Physiological Sleep and Cardiovascular Disease : When the Physiological Rhythms Are Mismatch

It is a consensus in literature that sleep is an important modulator of several physiological functions (e.g., cardiovascular, respiratory, and neurobiological function). In fact, a complex and dynamic rhythmic process involving the activation of several cortical, subcortical, and medullar neural circuits mutually interact in order to synchronize the physiological functions with sleep cycles. During physiological sleep regulation, heart rate and blood pressure lower during NREM sleep cycle, with marked increase during REM sleep cycle. In this process, autonomic nervous system has a pivotal role in the hemodynamic regulation sleepmediated.

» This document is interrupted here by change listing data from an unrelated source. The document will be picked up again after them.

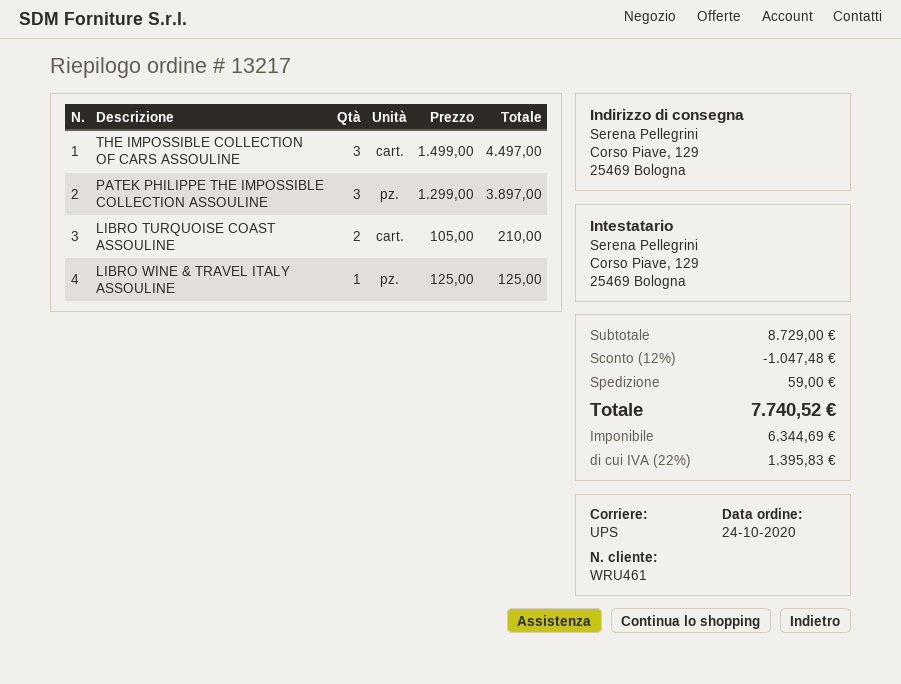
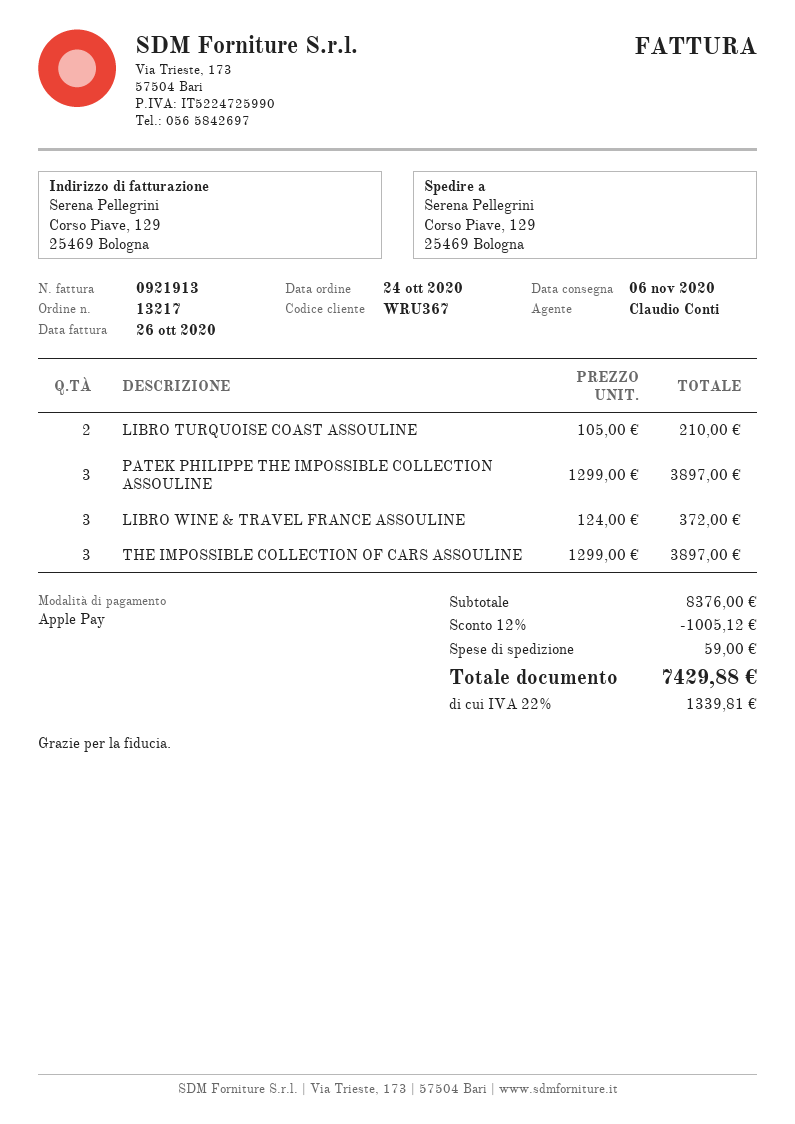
customer number: WRU461 -> WRU367
THE IMPOSSIBLE COLLECTION OF CARS ASSOULINE: 3 x 1499.00 = 4497.00 -> 3 x 1299.00 = 3897.00
LIBRO WINE & TRAVEL ITALY ASSOULINE: 1 x 125.00 = 125.00 -> none
LIBRO WINE & TRAVEL FRANCE ASSOULINE: none -> 3 x 124.00 = 372.00
subtotal: 8729.00 -> 8376.00
discount: 12% = 1047.48 -> 12% = 1005.12
tax: 22% = 1395.83 -> 22% = 1339.81
total: 7740.52 -> 7429.88

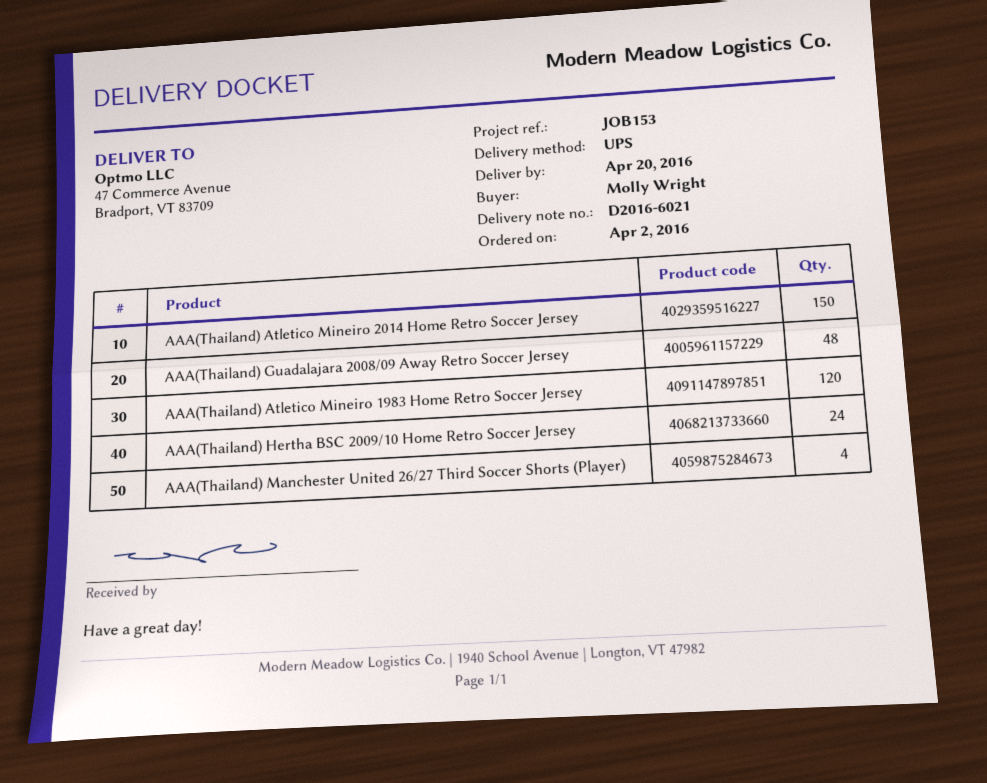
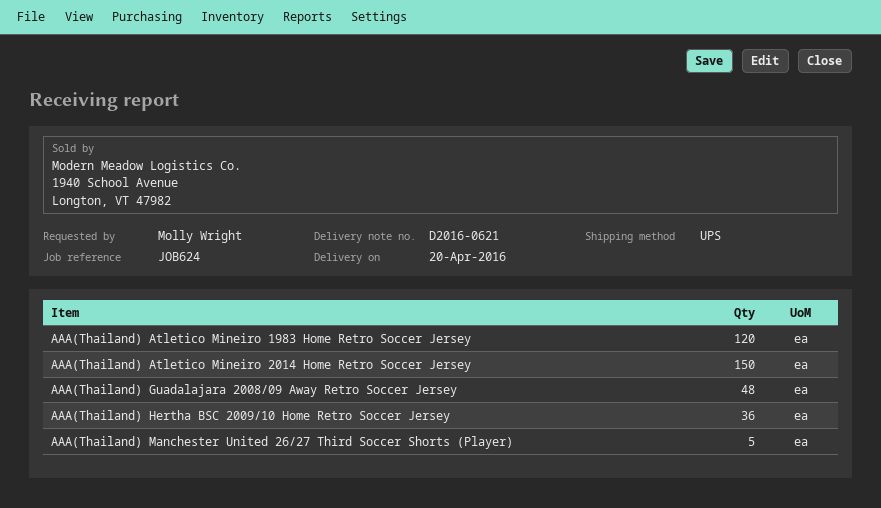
delivery note number: D2016-6021 -> D2016-0621
reference: JOB153 -> JOB624
AAA(Thailand) Hertha BSC 2009/10 Home Retro Soccer Jersey: 24 -> 36
AAA(Thailand) Manchester United 26/27 Third Soccer Shorts (Player): 4 -> 5

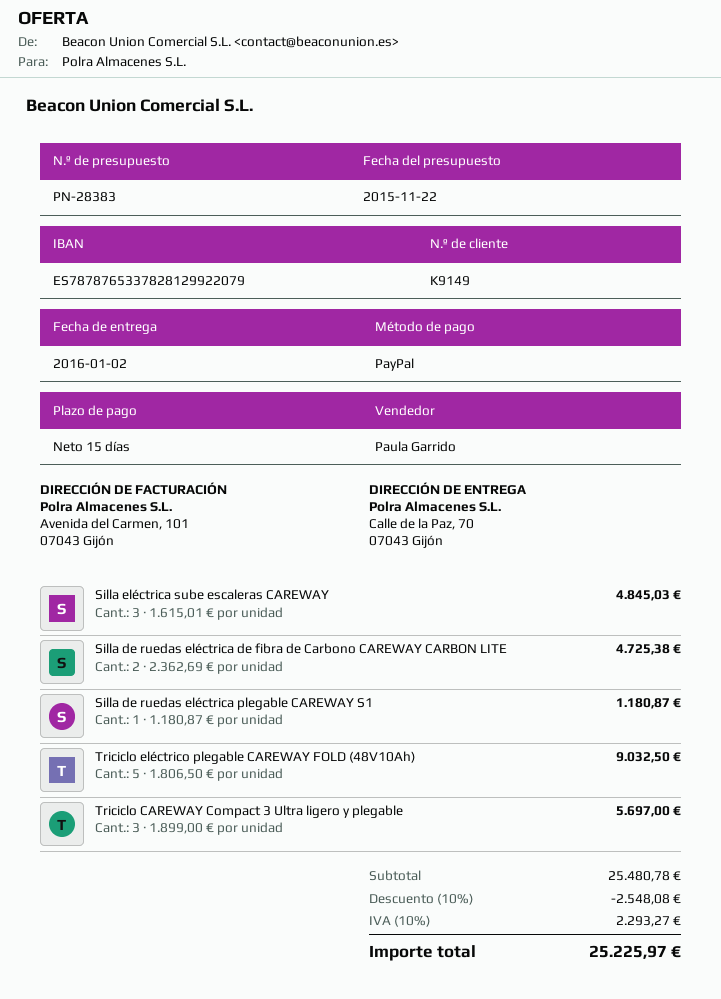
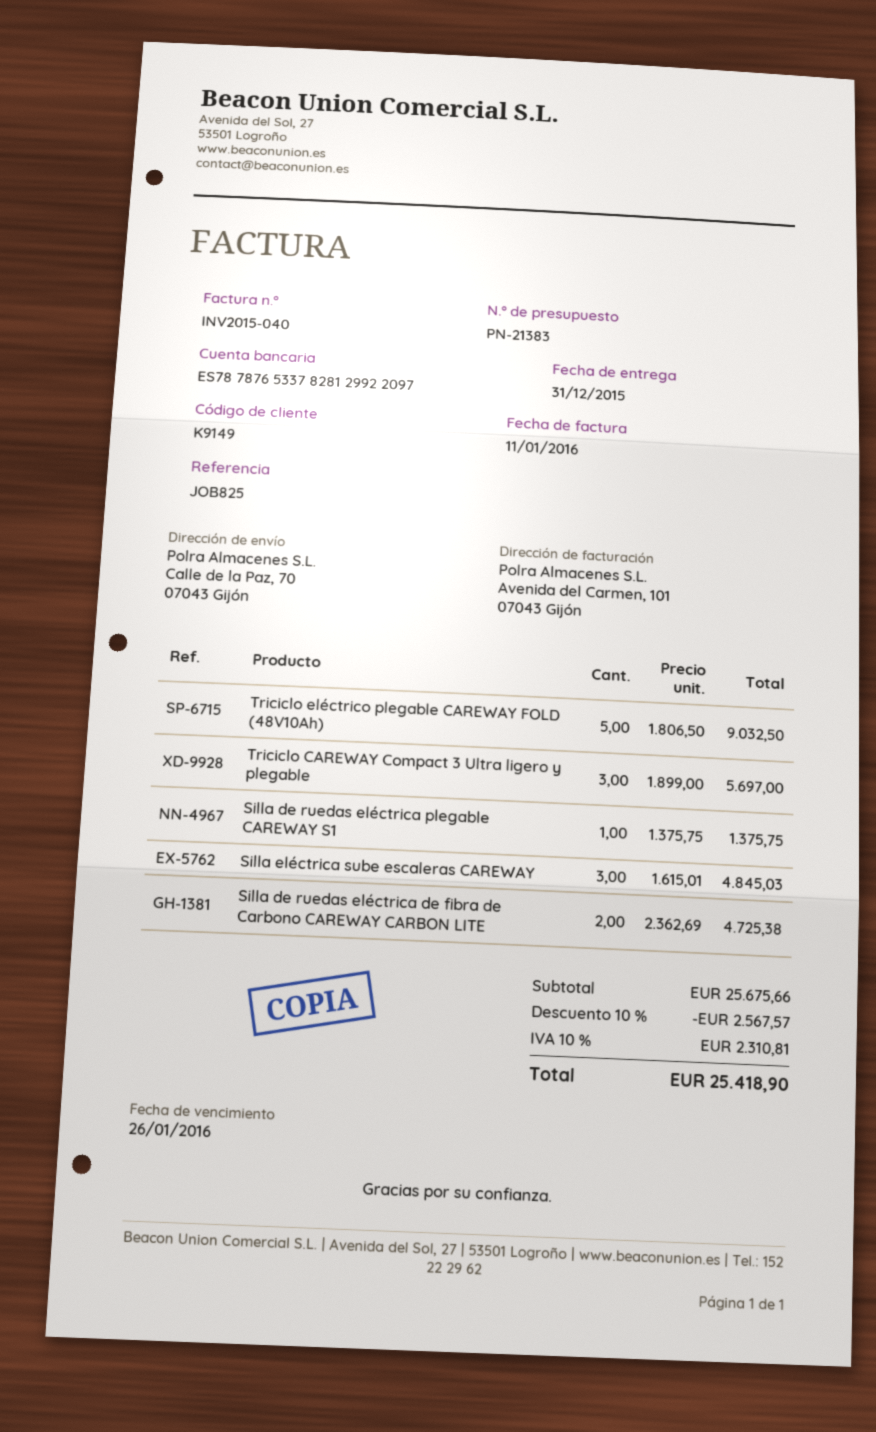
quote number: PN-28383 -> PN-21383
delivery date: 2016-01-02 -> 2015-12-31
bank account: ES7878765337828129922079 -> ES7878765337828129922097
Silla de ruedas eléctrica plegable CAREWAY S1: 1 x 1180.87 = 1180.87 -> 1 x 1375.75 = 1375.75
subtotal: 25480.78 -> 25675.66
discount: 10% = 2548.08 -> 10% = 2567.57
tax: 10% = 2293.27 -> 10% = 2310.81
total: 25225.97 -> 25418.90

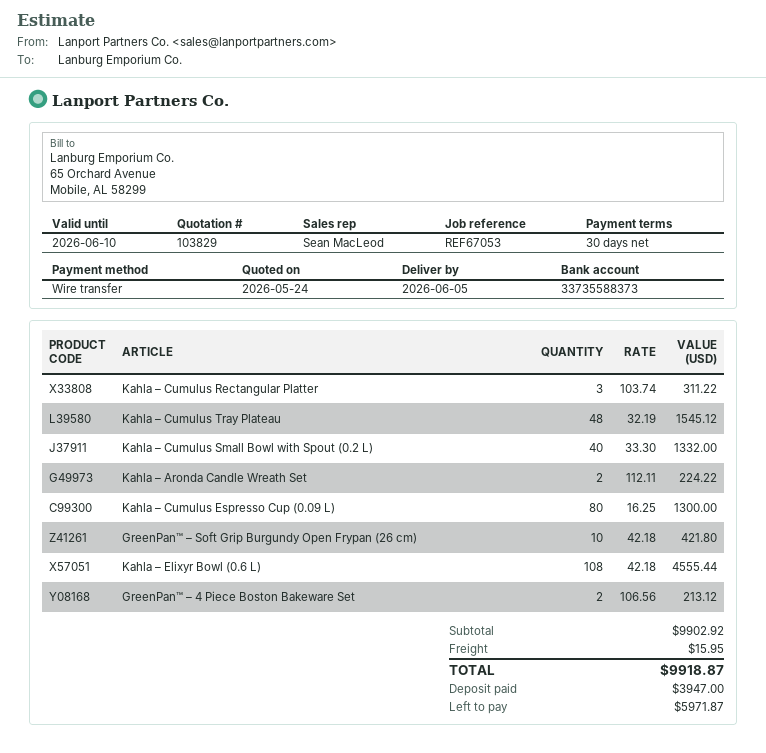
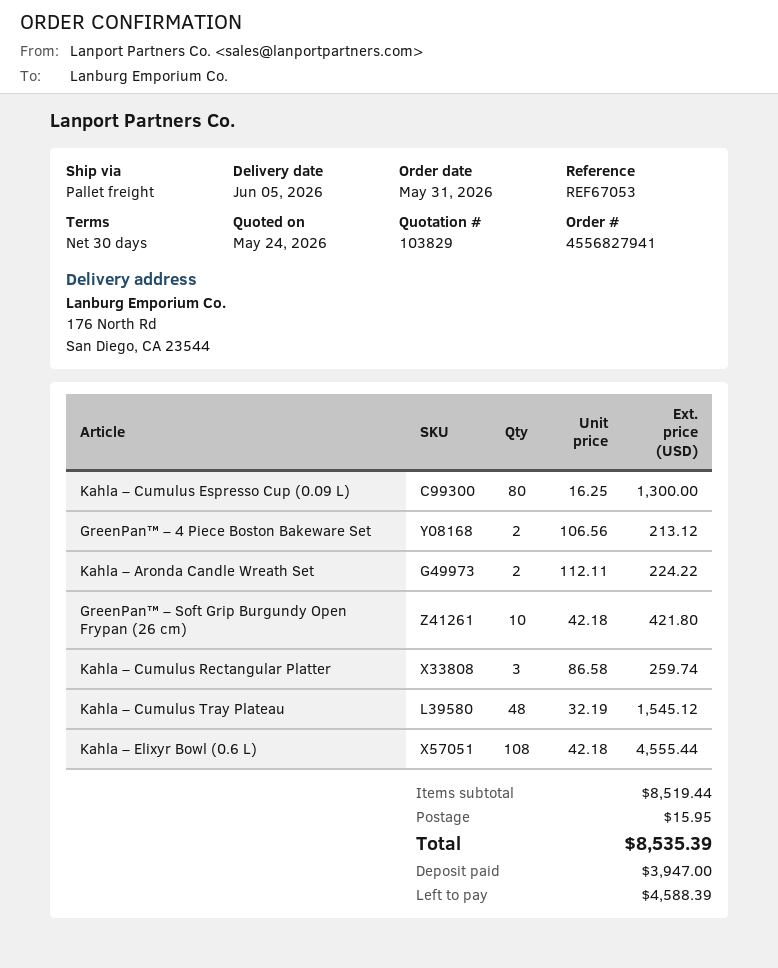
Kahla – Cumulus Rectangular Platter: 3 x 103.74 = 311.22 -> 3 x 86.58 = 259.74
Kahla – Cumulus Small Bowl with Spout (0.2 L): 40 x 33.30 = 1332.00 -> none
subtotal: 9902.92 -> 8519.44
total: 9918.87 -> 8535.39
balance: 5971.87 -> 4588.39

In fact, several evidences show that the vagal modulation is predominant during NREM sleep cycle while that during REM sleep cycle occur a prevalence of sympathetic modulation. Thus, due to interaction between sympathetic and parasympathetic oscillations, the hemodynamic fluctuations express the effect of the autonomic cardiovascular modulation in each sleep cycle. On the other hand, a growing body of evidences has revealed that chronic sleep deficiency promoted mainly by sleep-disordered breathing (i.e., obstructive sleep apnea) is highly prevalent in patients with cardiovascular diseases. Through a variety of factors including nocturnal hypoxemia and increased oxidative stress, production of pro-inflammatory cytokines, and autonomic and endothelial dysfunctions, a significant overlap among pathophysiology mechanisms of these two conditions has been reported. Therefore, in this chapter we will address the impact of chronic sleep deficiency promoted by obstructive sleep apnea on the cardiovascular system with focus on the autonomic nervous system.